Crazy Love (2007) begins with the murky vision of an injured person, which vision, or eyesight, is meant to be that of Linda Riss. The man who did it to her was her former lover, Burt Pugach.
A plain-looking New York lawyer with money, raised by a barbaric mother, Pugach fell hard for the nigh beautiful Linda in the late 1950s and started dating her. But, unknown to Riss, the skinny chap was a married lover, and his wife refused to divorce him. Linda broke it off, by and by getting engaged to another man. Mad Burt, however, was obsessed with Linda; he couldn’t hack the idea of losing her. If he couldn’t have her, neither would any other man: He hired a thug to throw lye in her face, an act which disfigured and largely blinded the young brunette. Now deeming marriage impractical, Linda urged her fiance to renounce their engagement, which at last he did. Pugach, meanwhile, was arrested, tried and sent to prison. The media coverage was copious.
In prison Pugach wrote and wrote to Linda, declaring his love. She paid no attention, but Linda was in decline, suitor-less, still a virgin. Finally Burt was freed. Can you guess what happens next in Dan Klores’s riveting documentary? That’s right: Linda takes Pugach back and the twosome are married. They’ve been married ever since–usually happily–albeit not without Pugach’s opting to have an affair and Linda’s sad nagging. Crazy love. Crazy life. It is clear that Linda Riss is neither insane nor stupid. Call her weak if you want to. To my mind, she was reduced to marrying Pugach, for no one else wanted her. And she apparently sought financial security.
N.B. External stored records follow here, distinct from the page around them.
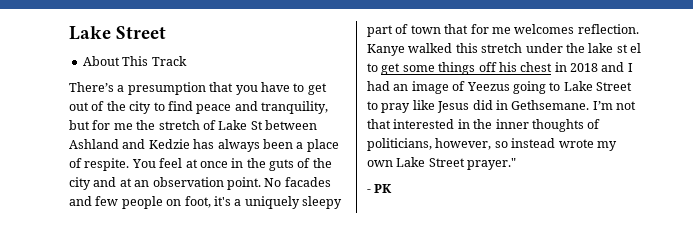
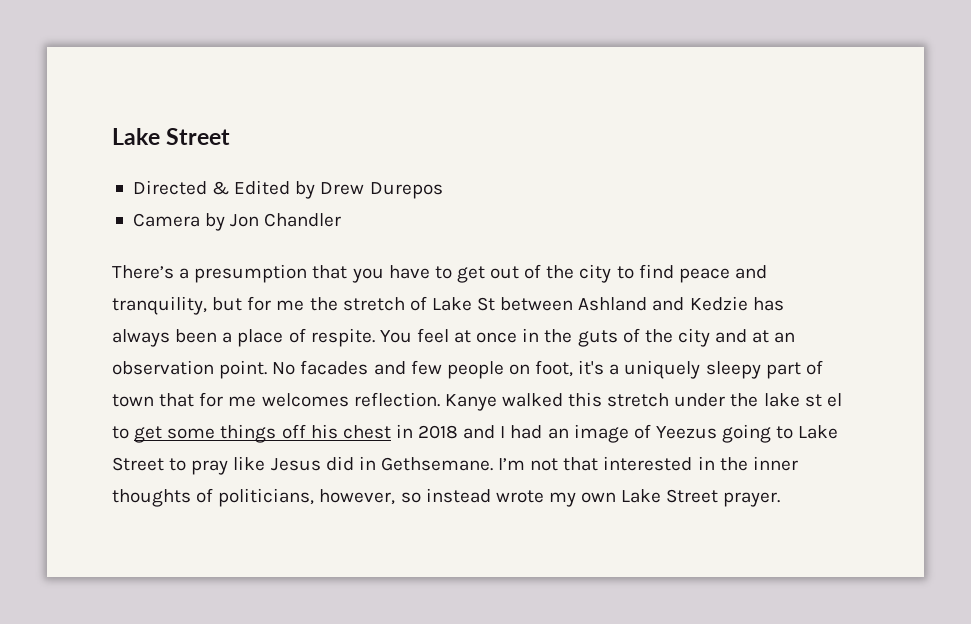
- About This Track
+ Directed & Edited by Drew Durepos
+ Camera by Jon Chandler
- I’m not that interested in the inner thoughts of politicians, however, so instead wrote my own Lake Street prayer."
- - PK
+ I’m not that interested in the inner thoughts of politicians, however, so instead wrote my own Lake Street prayer.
What a movie! What’s wrong with it, though, is that director Klores is not sufficiently vexed by a man’s throwing lye in a woman’s eyes, AFTER, in point of fact, the man refuses to tell the woman he has a wife and that therefore their liaison is adulterous. In other words, he takes domestic violence–and sheer evil–too lightly. It’s good that his film isn’t moralistic, but bad that it has no moral resonance. What about the Linda Risses of the world who could never bring themselves to marry their Pugaches? They wear the wounds of severe violence and must always be alone. They have truly been victimized.